On Saturday night, two of the league’s southernmost teams begin a Stanley Cup Final like none other when the Stars and Lightning face off in Game 1 in the Great White North. The Texas and Florida heat that would have been around in late May and June has been replaced by a chill in the air with teams from nontraditional markets vying for hockey’s biggest prize in the northernmost city in the NHL.
“We don’t know what the temperature is outside because we’re never outside, so it doesn’t come into play,” Stars general manager Jim Nill said from the confines of the bubble. “We’re 75, 80 degrees here all the time, so it’s perfect — perfect environment.”
The teams would take any environment for a chance to win the Cup. Stars players, coaches and staff have been here since July 27, and the Lightning joined them Sept. 5 after spending six weeks in Toronto and flying cross-country.
The Stars have waited since finishing off the Golden Knights in Game 5 of the Western Conference final Monday. The Lightning won the East on Thursday night by beating the Islanders in Game 6 of that series on Anthony Cirelli’s overtime winner.
It’s a quick turnaround for the Lightning, who don’t mind that for this opportunity.
“This is unlike any other Stanley Cup Final where we’d get days rest,” coach Jon Cooper said. “If you were going to tell me, ‘Hey Coop, you get to play in the Stanley Cup Final, you’re only going to get 45 hours to rest before the game, but you’re going to get to play in it,’ I’m taking that all day.”
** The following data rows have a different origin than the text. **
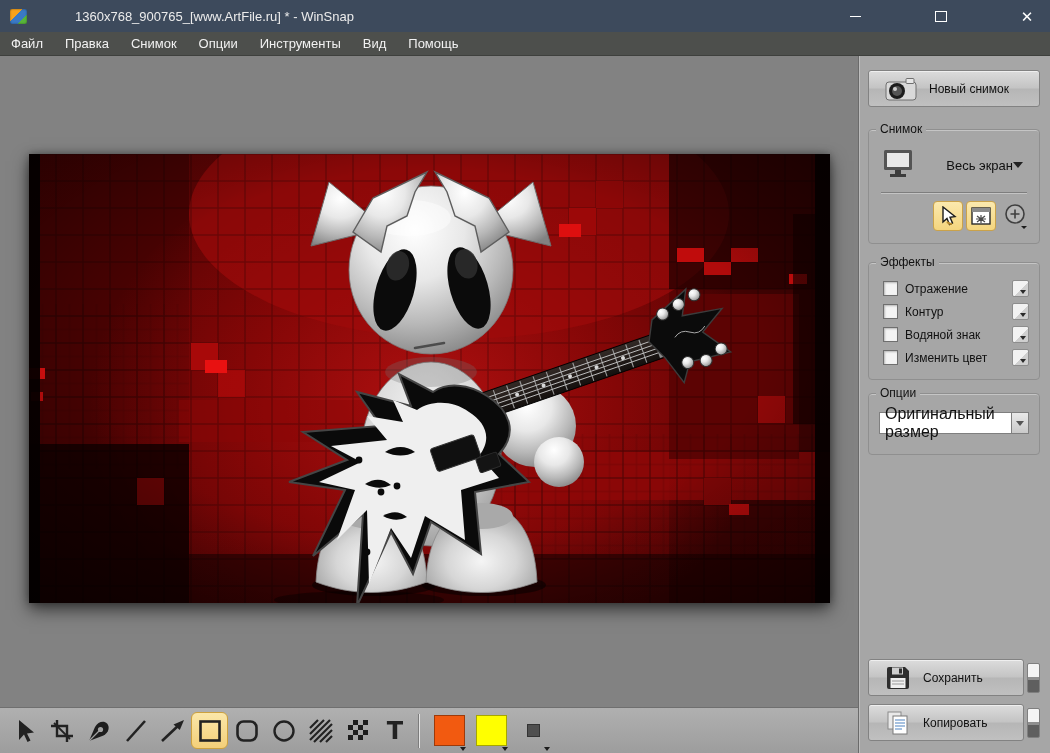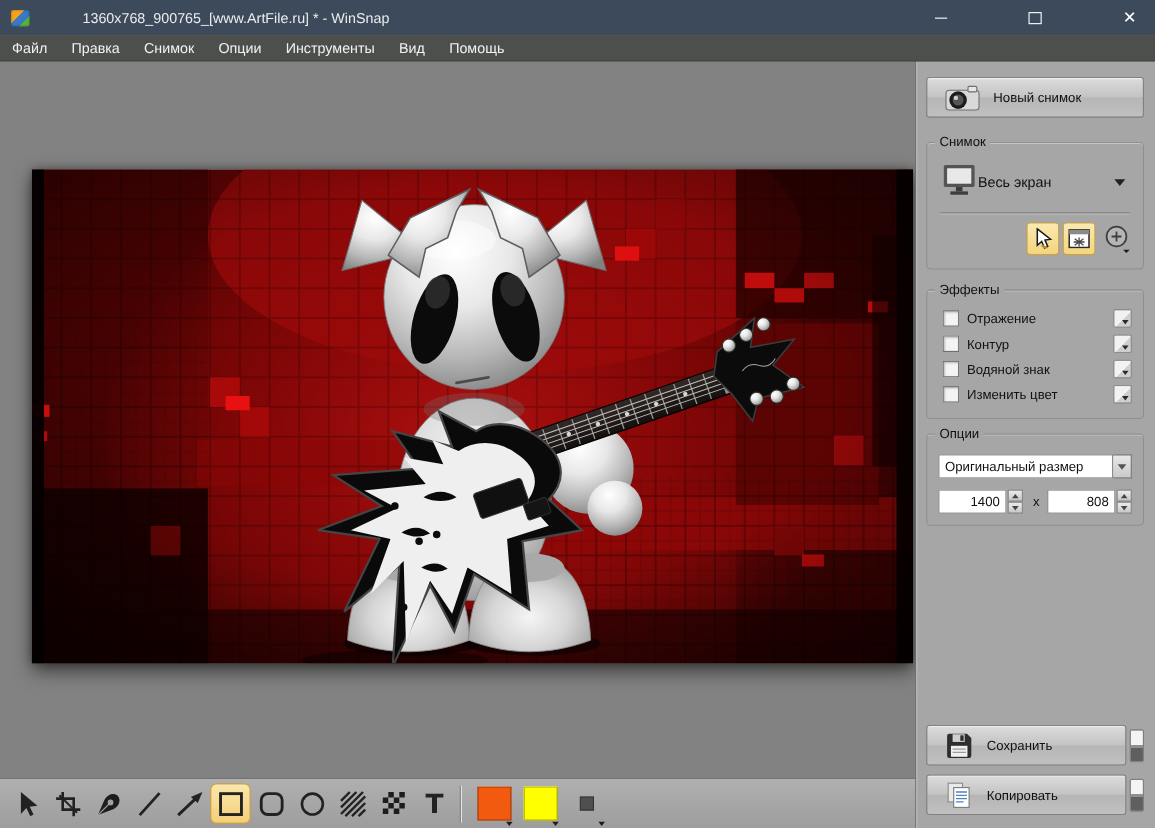"Весь экран" .cap-label { text-align: left -> right }
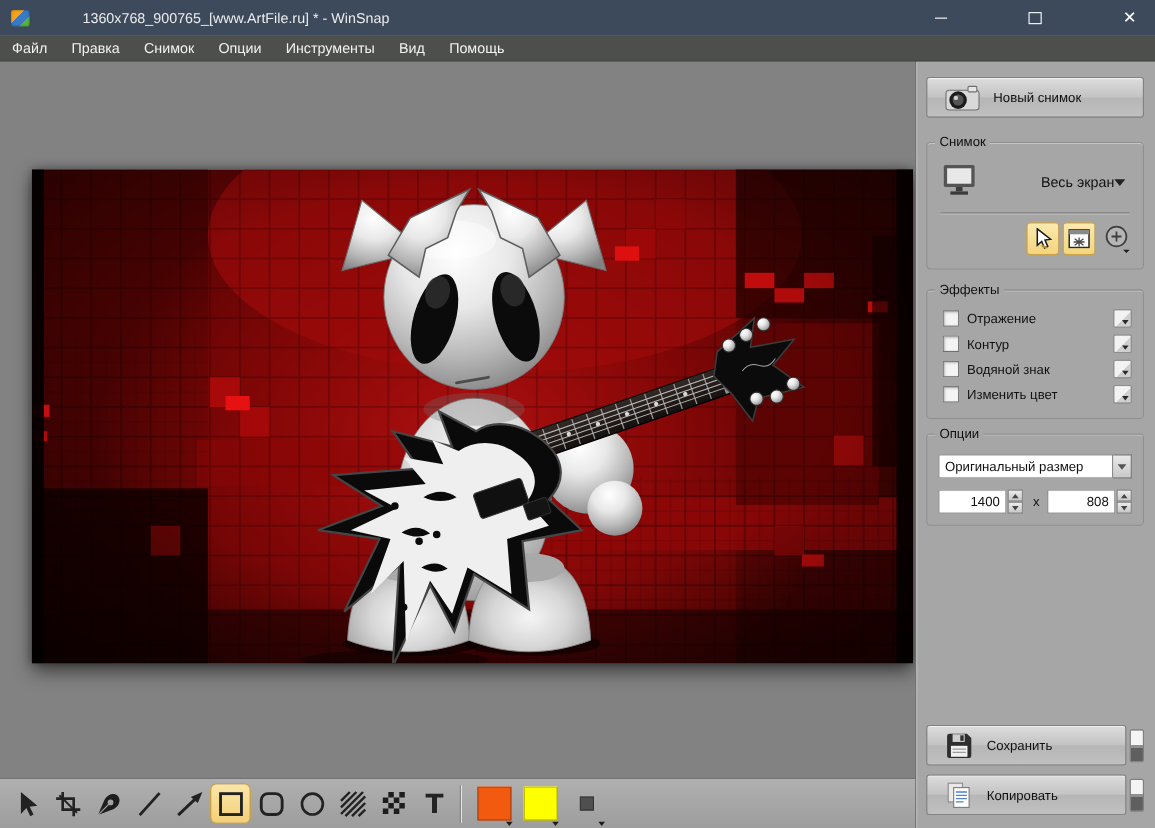"Оригинальный размер" .combo-field { font-size: 12px -> 16px }
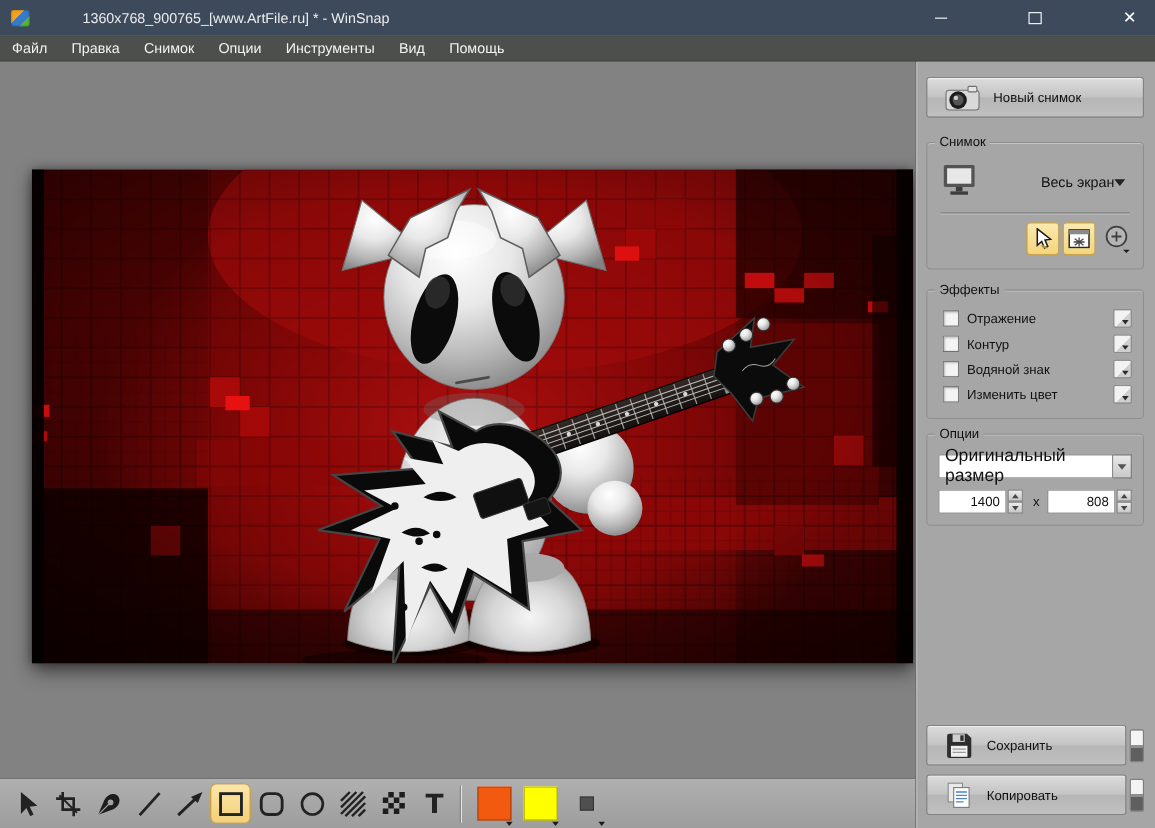"1400" div.dim-row { html: <div> <input> <span> <span> <i></i> </span> <span> <i></i> </span> </span> <span>x</span> <input> <span> <span> <i></i> </span> <span> <i></i> </span> </span> </div> -> none }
The Stars coaching staff prescouted each potential opponent, with Rick Bowness and assistant John Stevens diving into the Lightning the last few days.
“We’ll be well-prepared,” Bowness said. “There’ll be no surprises.”
This year is full of surprises. After the Lightning skated off with the Prince of Wales Trophy for winning the East, Blake Coleman was asked about his journey from being traded in February with his pregnant wife two weeks from giving birth through to the bubble and said, “It’s been kind of crazy, but whose 2020 hasn’t been crazy?”
The series marks the first time in NHL history that the final features two Russian starting goaltenders. The Lightning’s Andrei Vasilevskiy played in the final as a rookie in 2015, while the Stars’ Anton Khudobin hadn’t started a playoff game until this year.
Nikolai Khabibulin is the only Russian goalie to win the Stanley Cup when he did so with the Lightning in 2004.
“I want both guys to win, but it’s impossible,” Khabibulin said. “I know both guys, so I wish them both well.”
If the Lightning win it all, Vasilevskiy, defenseman Victor Hedman and forwards Brayden Point and Nikita Kucherov all have strong cases to earn the Conn Smythe Trophy as the playoff MVP. For the Stars, it could be Khudobin or captain Jamie Benn, and their leading scorer is actually defenseman Miro Heiskanen.
The 21-year-old Finn is playing beyond his years and skating circles around defenders.
“When I was young kid, I was skating outdoors, so that’s where it’s coming from,” Heiskanen said. “I try to use it as much as I can and try to skate a lot with the puck and without it, so it helps in my offensive game and defensive game.” ✶
Stars left wing Jamie Benn flips a backhand shot past Lightning goaltender Andrei Vasilevskiy during a game in January. Both teams in the final will start Russian goalies.